===== Exercise data =====

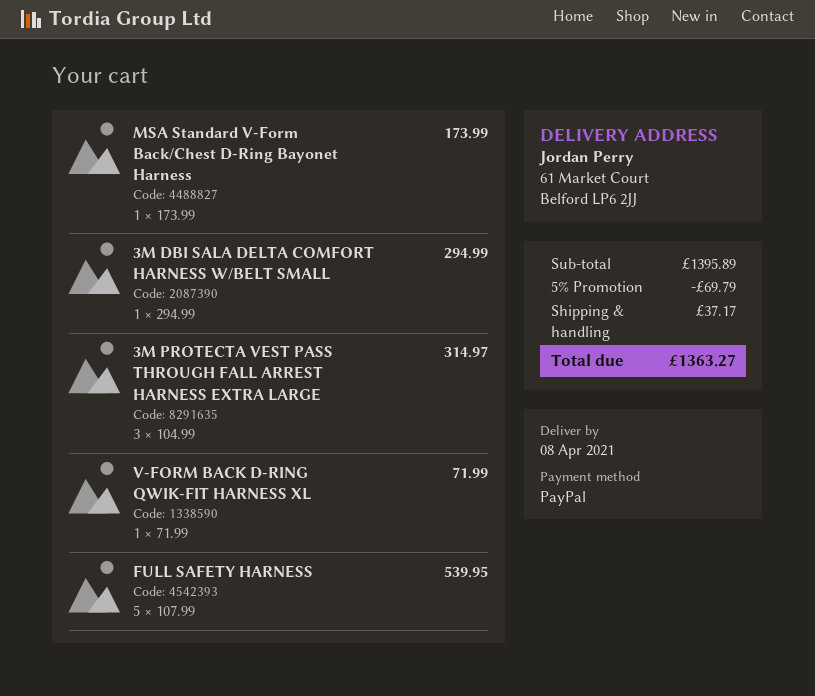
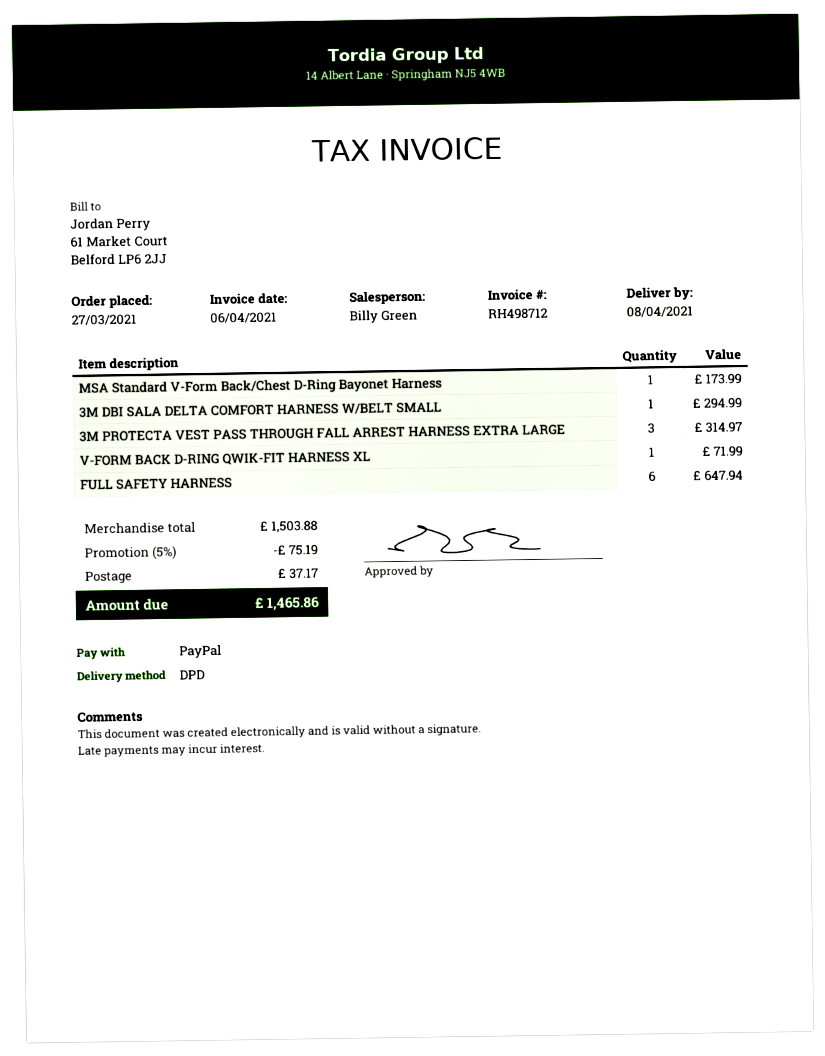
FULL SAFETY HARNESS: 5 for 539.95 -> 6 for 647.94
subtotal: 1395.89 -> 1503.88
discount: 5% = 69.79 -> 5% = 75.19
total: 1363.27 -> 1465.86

=====
===== Exercise data =====

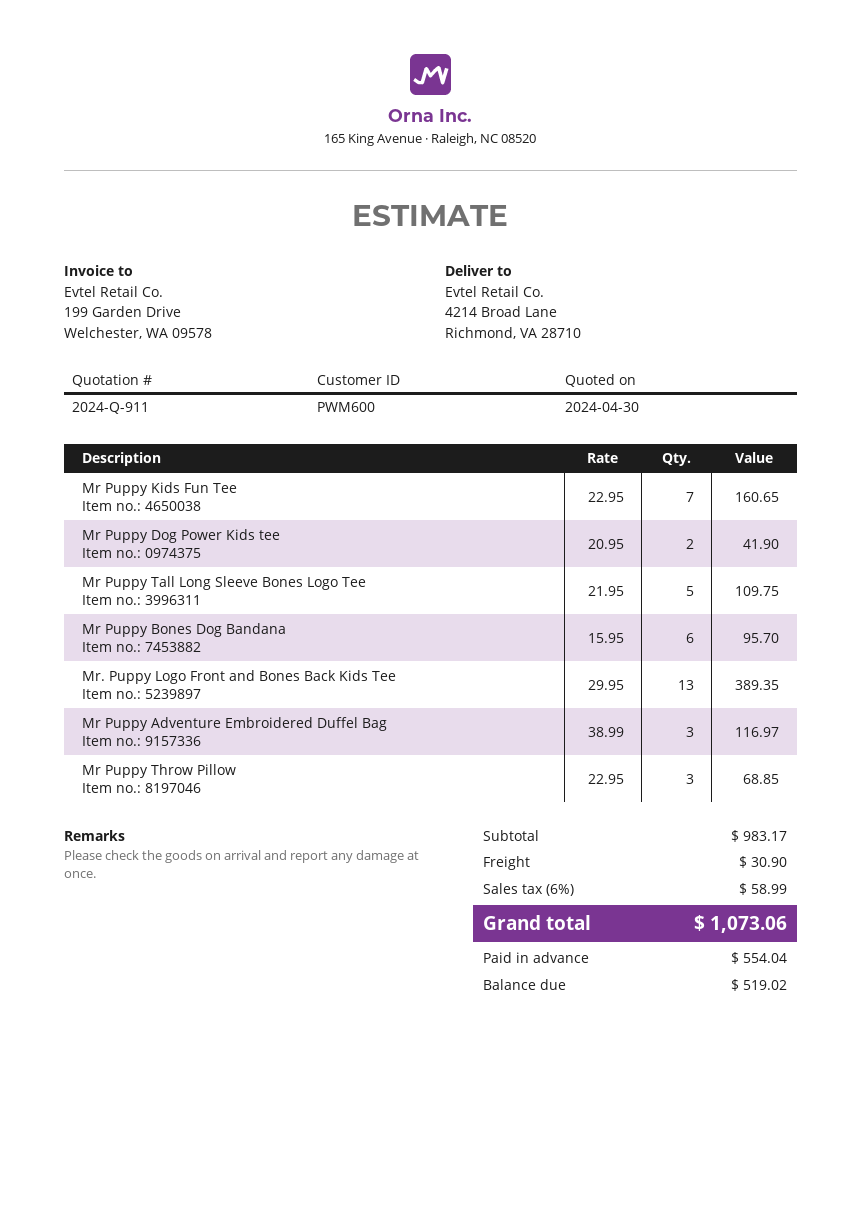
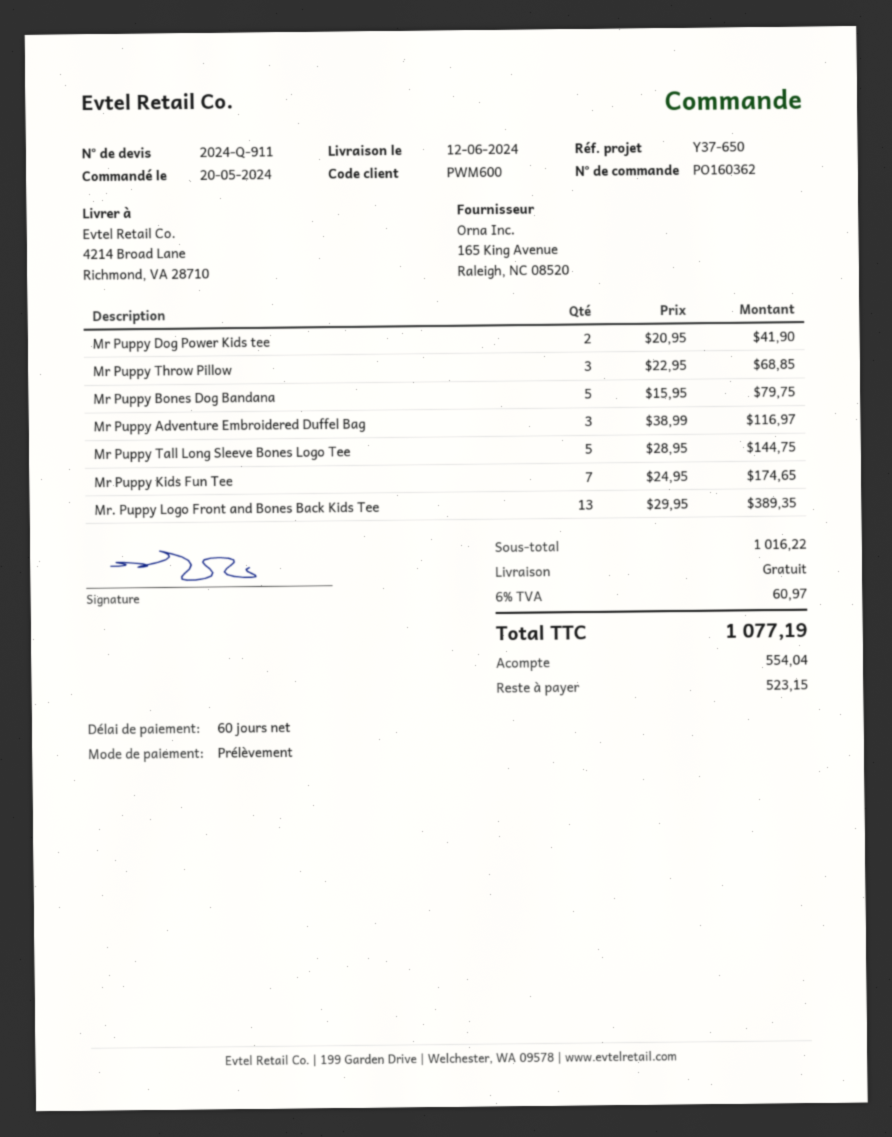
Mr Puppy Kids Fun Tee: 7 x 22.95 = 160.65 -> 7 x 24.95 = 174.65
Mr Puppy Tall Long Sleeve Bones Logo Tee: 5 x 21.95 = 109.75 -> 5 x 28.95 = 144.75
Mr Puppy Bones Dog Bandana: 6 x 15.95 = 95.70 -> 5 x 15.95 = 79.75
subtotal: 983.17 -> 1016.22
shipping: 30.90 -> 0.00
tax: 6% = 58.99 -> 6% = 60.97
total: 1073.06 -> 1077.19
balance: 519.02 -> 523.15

=====
===== Exercise data =====

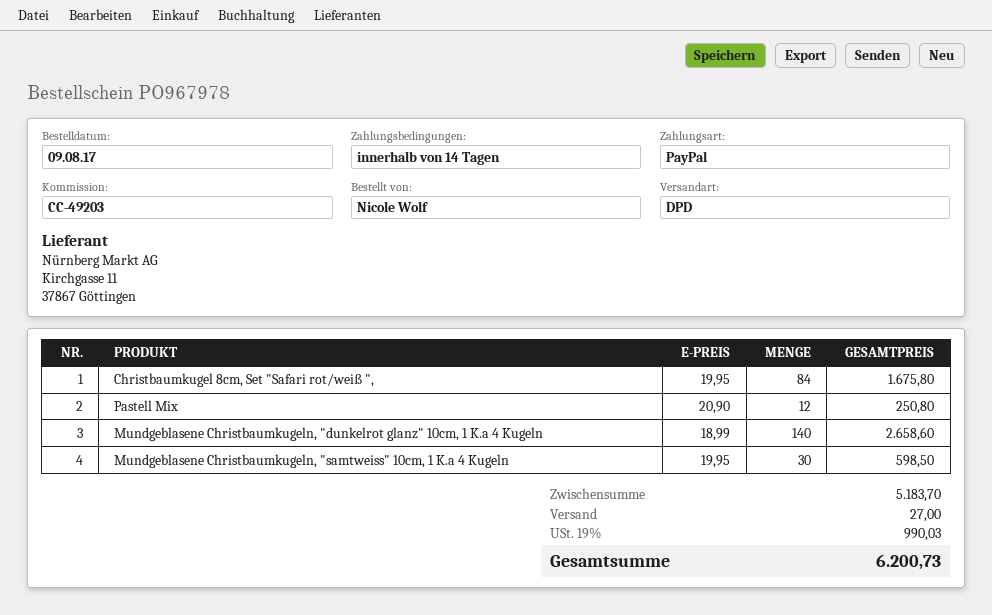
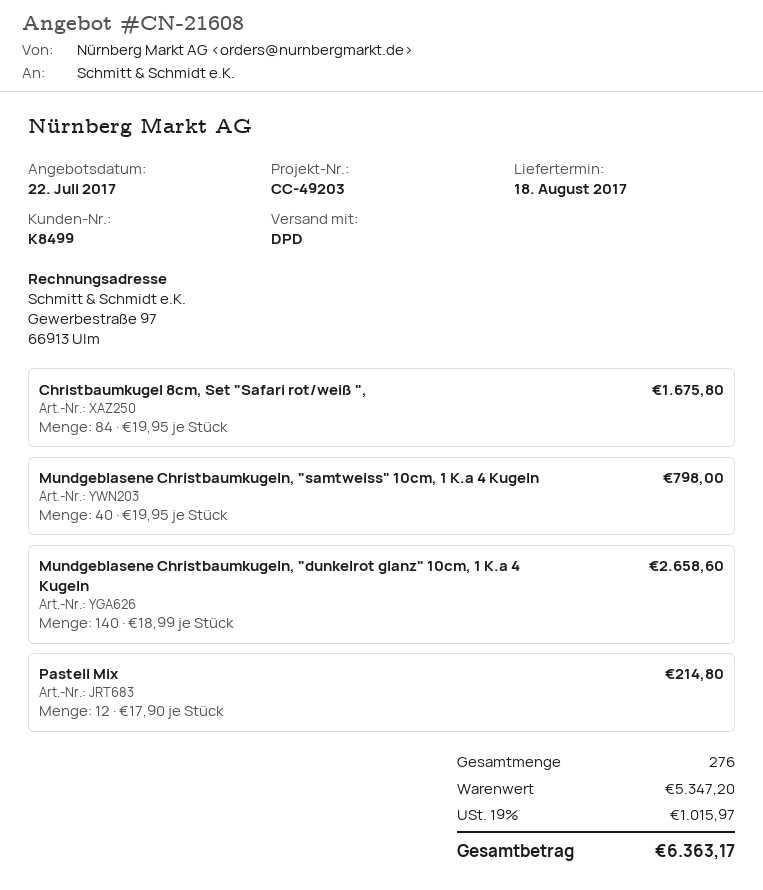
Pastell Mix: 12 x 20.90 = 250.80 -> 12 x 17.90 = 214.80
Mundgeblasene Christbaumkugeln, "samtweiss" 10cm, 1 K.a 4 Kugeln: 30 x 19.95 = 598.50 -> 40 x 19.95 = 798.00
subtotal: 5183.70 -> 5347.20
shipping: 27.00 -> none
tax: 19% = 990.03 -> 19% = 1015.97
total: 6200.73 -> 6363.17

=====

**Work task**
Wherever the string "subtotal" turns up in the material, copy the whole line.

**Result**
subtotal: 1395.89 -> 1503.88
subtotal: 983.17 -> 1016.22
subtotal: 5183.70 -> 5347.20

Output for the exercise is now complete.